Supplied material —
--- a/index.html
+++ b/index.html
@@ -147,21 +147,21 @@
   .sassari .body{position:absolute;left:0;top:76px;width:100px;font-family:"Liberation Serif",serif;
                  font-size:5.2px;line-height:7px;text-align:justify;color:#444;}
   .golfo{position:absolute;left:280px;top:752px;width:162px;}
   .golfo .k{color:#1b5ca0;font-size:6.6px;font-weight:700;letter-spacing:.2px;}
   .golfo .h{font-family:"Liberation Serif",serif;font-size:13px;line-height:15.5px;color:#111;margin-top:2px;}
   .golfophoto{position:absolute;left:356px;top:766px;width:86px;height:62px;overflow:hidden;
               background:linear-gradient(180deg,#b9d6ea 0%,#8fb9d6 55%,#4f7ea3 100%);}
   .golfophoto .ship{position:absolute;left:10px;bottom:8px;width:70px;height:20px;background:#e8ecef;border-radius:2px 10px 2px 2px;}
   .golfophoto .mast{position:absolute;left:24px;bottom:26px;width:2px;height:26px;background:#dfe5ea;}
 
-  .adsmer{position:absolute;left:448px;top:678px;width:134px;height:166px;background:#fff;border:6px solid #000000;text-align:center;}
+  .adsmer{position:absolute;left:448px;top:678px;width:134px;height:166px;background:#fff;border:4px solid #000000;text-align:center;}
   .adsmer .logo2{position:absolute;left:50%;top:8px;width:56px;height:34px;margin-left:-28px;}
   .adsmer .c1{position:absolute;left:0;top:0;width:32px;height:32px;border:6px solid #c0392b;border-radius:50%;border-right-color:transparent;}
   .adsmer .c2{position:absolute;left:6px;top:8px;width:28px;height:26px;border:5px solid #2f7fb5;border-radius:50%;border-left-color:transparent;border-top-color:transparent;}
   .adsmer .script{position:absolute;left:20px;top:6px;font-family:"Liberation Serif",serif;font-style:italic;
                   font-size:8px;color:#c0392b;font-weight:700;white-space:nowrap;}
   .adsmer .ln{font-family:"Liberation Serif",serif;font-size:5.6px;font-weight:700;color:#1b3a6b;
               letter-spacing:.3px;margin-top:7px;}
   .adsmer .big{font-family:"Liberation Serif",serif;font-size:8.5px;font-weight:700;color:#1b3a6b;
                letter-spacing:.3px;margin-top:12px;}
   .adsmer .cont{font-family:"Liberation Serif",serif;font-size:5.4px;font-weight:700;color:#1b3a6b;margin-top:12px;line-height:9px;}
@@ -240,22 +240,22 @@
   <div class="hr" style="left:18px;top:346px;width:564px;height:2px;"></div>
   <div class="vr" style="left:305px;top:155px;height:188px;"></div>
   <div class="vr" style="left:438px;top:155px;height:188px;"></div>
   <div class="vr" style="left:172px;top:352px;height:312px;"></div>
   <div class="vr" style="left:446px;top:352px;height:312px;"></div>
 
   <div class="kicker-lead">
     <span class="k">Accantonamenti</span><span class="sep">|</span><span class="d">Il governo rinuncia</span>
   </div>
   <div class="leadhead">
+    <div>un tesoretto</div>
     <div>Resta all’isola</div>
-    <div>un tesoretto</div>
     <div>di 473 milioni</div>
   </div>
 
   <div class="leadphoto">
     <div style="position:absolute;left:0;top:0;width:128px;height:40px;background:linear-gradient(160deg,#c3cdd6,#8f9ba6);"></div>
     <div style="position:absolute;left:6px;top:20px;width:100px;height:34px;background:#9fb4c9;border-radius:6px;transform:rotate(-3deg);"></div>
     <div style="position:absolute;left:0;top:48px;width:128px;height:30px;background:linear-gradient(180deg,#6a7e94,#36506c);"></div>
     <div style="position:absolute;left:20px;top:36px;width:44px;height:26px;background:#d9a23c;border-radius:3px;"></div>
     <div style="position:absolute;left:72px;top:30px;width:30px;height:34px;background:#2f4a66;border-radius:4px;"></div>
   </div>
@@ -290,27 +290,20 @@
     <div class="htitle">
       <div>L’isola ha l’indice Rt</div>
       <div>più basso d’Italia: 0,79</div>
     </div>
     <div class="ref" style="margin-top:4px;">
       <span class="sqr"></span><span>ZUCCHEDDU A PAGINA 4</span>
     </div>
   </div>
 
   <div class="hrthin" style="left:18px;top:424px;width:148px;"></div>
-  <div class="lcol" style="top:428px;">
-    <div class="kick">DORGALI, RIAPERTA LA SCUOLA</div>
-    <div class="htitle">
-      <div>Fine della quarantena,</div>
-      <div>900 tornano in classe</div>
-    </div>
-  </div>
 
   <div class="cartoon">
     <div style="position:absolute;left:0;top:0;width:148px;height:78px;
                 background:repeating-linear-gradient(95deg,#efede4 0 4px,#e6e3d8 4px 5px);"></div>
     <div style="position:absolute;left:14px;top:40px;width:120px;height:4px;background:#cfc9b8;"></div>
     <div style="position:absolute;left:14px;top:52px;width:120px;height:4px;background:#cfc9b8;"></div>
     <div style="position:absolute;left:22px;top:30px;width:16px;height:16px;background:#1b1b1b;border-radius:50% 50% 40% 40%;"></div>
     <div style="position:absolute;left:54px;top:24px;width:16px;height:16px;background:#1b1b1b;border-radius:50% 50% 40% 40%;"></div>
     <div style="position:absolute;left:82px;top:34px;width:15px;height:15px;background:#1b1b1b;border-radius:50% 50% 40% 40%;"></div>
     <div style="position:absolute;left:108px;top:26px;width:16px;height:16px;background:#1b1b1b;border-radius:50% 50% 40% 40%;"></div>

Aim of the task — Reproduce every line in the records above that contains the word "align".

Task response —
                  font-size:5.2px;line-height:7px;text-align:justify;color:#444;}
-  .adsmer{position:absolute;left:448px;top:678px;width:134px;height:166px;background:#fff;border:6px solid #000000;text-align:center;}
+  .adsmer{position:absolute;left:448px;top:678px;width:134px;height:166px;background:#fff;border:4px solid #000000;text-align:center;}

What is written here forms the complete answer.